Protagonistas del cambio
Las mujeres se han convertido en protagonistas activas en el ecosistema digital. Junto a su papel central en la gestión del hogar, han encontrado en estas plataformas una forma de fortalecer su independencia económica. Lo vemos en los cientos de emprendimientos liderados por mujeres que florecen bajo el ala digital, desde restaurantes hasta tiendas en línea.
Sin embargo, el camino sigue siendo desafiante. Aunque el número de mujeres involucradas en el reparto ha crecido, la mayoría de los repartidores aún son hombres. Las experiencias compartidas por ellas destacan la constancia y responsabilidad como virtudes clave, que algunas plataformas ya comienzan a valorar.
Avances entre obstáculos
Estas plataformas también presentan oportunidades reales para mujeres que han encontrado en ellas una forma de equilibrar su vida personal y profesional. Por ejemplo, muchas madres solteras han logrado sortear la rigidez de los empleos tradicionales al flexibilizar sus horarios.
El acoso, sin embargo, sigue siendo una realidad acuciante.
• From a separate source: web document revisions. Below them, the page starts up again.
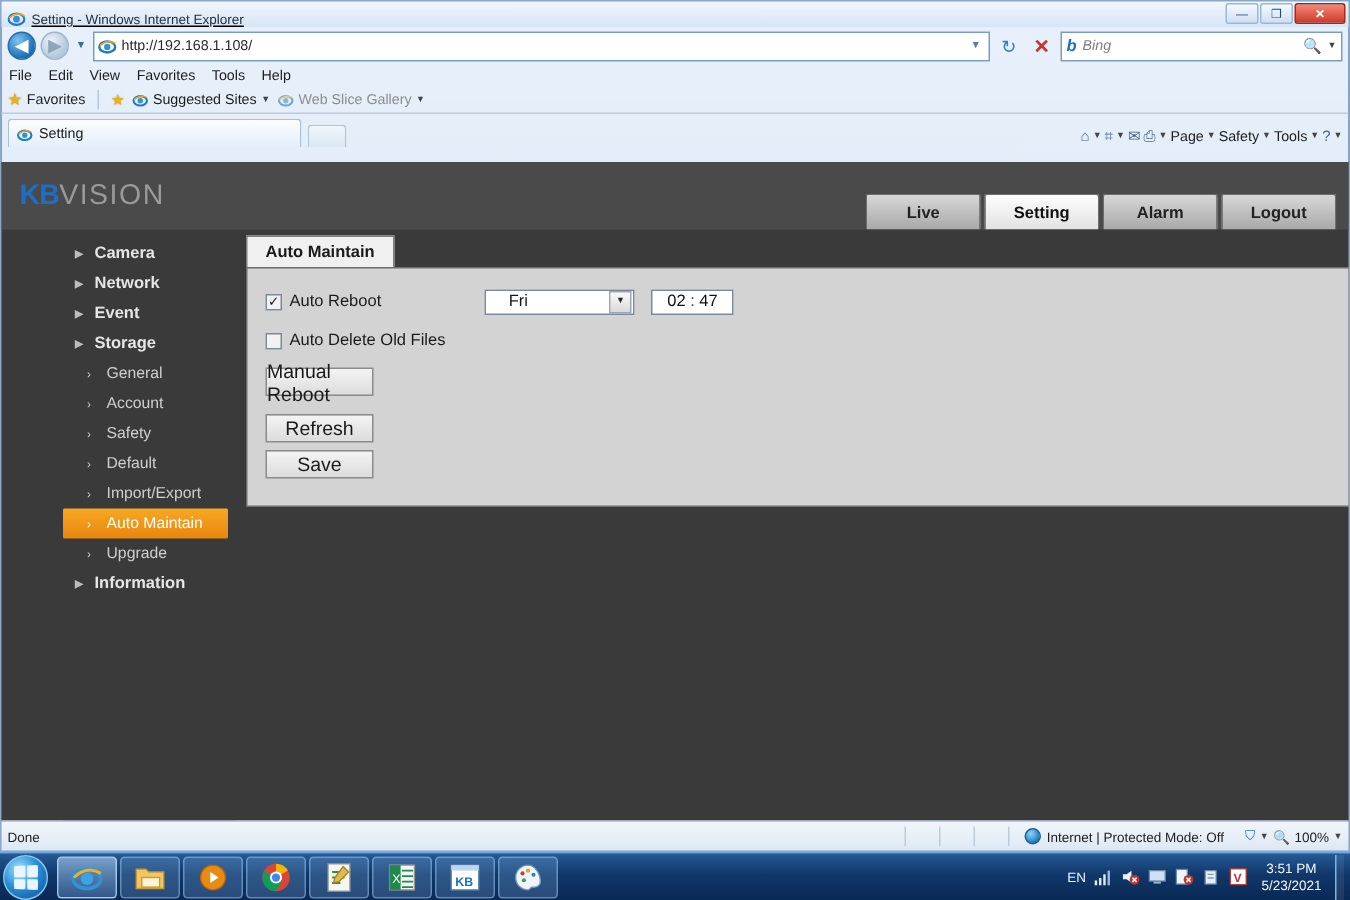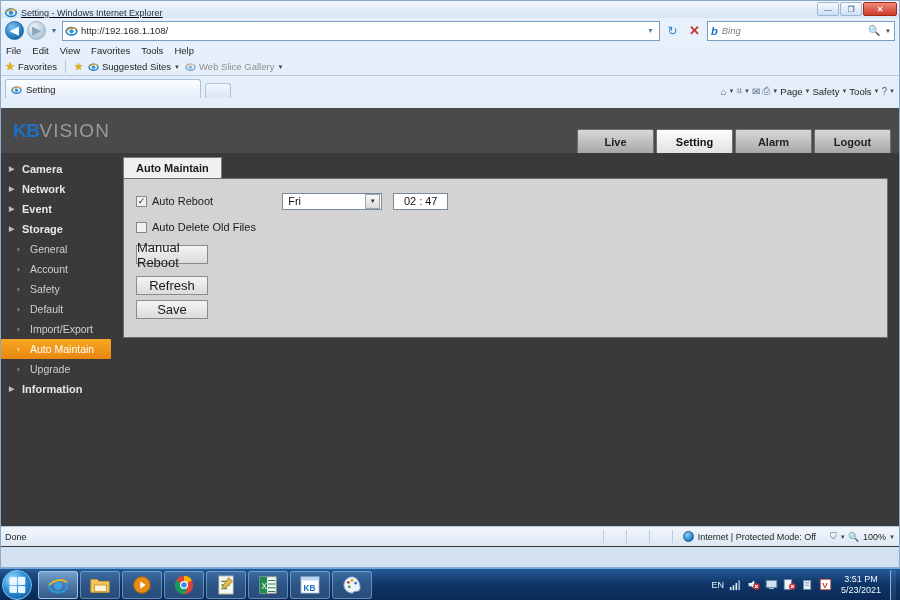--- a/index.html
+++ b/index.html
@@ -114,21 +114,21 @@
   .navbtns { position: absolute; right: 8px; bottom: 0; display: flex; gap: 2px; }
   .navbtn {
     width: 77px; height: 24px;
     background: linear-gradient(to bottom,#d8d8d8,#a8a8a8);
     border: 1px solid #6e6e6e; border-bottom: none; border-radius: 2px 2px 0 0;
     display: flex; align-items: center; justify-content: center;
     font-size: 11px; color: #222; font-weight: bold;
   }
   .navbtn.active { background: linear-gradient(to bottom,#fdfdfd,#e2e2e2); color: #111; }
 
-  .page-body { display: flex; height: 394px; }
+  .page-body { display: flex; height: 394px; margin-left: 41px; }
   .sidebar { width: 115px; background: #3a3a3a; padding-top: 6px; flex: 0 0 auto; }
   .side-item {
     height: 20px; display: flex; align-items: center; gap: 5px;
     padding-left: 8px; font-size: 11px; color: #e6e6e6; font-weight: bold;
   }
   .side-item .tri { font-size: 7px; color: #bdbdbd; width: 8px; }
   .side-item.sub { font-weight: normal; color: #cfcfcf; padding-left: 16px; font-size: 10.5px; }
   .side-item.sub .tri { font-size: 8px; color: #cfcfcf; }
   .side-item.active {
     background: linear-gradient(to bottom,#f7a823,#e8860f);
@@ -150,21 +150,21 @@
   }
   .form { padding: 12px 0 0 12px; }
   .row { display: flex; align-items: center; height: 20px; margin-bottom: 6px; }
   .cb { width: 11px; height: 11px; background: #f2f2f2; border: 1px solid #7b8a99; margin-right: 5px;
         display: flex; align-items: center; justify-content: center; flex: 0 0 auto; }
   .cb .tick { font-size: 9px; color: #1c1c1c; line-height: 1; }
   .cb-label { font-size: 11px; color: #1a1a1a; }
   .select {
     width: 100px; height: 17px; margin-left: 69px; background: #fff;
     border: 1px solid #7b8a99; display: flex; align-items: center; justify-content: space-between;
-    padding-left: 5px; font-size: 11px; color: #161616;
+    padding-left: 15px; font-size: 11px; color: #161616;
   }
   .sel-arrow {
     width: 15px; height: 15px; margin-right: 1px;
     background: linear-gradient(to bottom,#fbfbfb,#dadada); border: 1px solid #9aa6b2;
     display: flex; align-items: center; justify-content: center; font-size: 6px; color: #2a2a2a;
   }
   .timebox {
     width: 55px; height: 17px; margin-left: 11px; background: #fff;
     border: 1px solid #7b8a99; display: flex; align-items: center; justify-content: center;
     gap: 3px; font-size: 11px; color: #111;
@@ -174,21 +174,21 @@
     height: 19px; background: linear-gradient(to bottom,#f4f4f4,#dcdcdc);
     border: 1px solid #8b8b8b; display: flex; align-items: center; justify-content: center;
     font-size: 13px; color: #1a1a1a;
   }
   .btn-manual { width: 72px; margin-top: 8px; }
   .btn-row { display: flex; gap: 5px; margin-top: 12px; flex-direction: column; }
   .btn-refresh, .btn-save { width: 72px; }
 
   
   .statusbar {
-    position: absolute; left: 1px; top: 526px; width: 898px; height: 20px;
+    position: absolute; left: 1px; top: 547px; width: 898px; height: 20px;
     background: linear-gradient(to bottom,#f2f6fb,#dde8f4);
     border-top: 1px solid #b6c8da; display: flex; align-items: center;
     padding: 0 4px; font-size: 9px; color: #222;
   }
   .st-left { flex: 0 0 auto; }
   .st-grips { flex: 1 1 auto; display: flex; justify-content: flex-end; gap: 0; }
   .grip { width: 1px; height: 13px; background: #b9cbdd; margin-left: 22px; }
   .st-zone { display: flex; align-items: center; gap: 4px; margin-left: 10px; }
   .globe {
     width: 11px; height: 11px; border-radius: 50%;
Muchas mujeres que trabajan tanto en entrega como en conducción denuncian la falta de canales efectivos para gestionar sus quejas, un problema que parece anclarse en la maraña burocrática. Es evidente que se requiere un esfuerzo conjunto para mejorar la seguridad de las trabajadoras en estas plataformas.
Aspiraciones de igualdad
La promesa de integrar a más mujeres en la fuerza laboral digital es clara. Lugares como Guadalajara, con su pujante crecimiento tecnológico, se perfilan como cuna para estas nuevas oportunidades. Según datos del INEGI, la mejora en seguridad y políticas inclusivas podría ser el detonante que necesitamos para este cambio.
A pesar de los desafíos que persisten, el horizonte es alentador. Las plataformas digitales no son solo un paso adelante en términos laborales, sino que nos ofrecen una herramienta para gestionar nuestro tiempo de manera más eficiente y equitativa. Si bien no resolverán de un golpe la desigualdad histórica, son una vía para que las mujeres participen más activamente en la economía de Jalisco.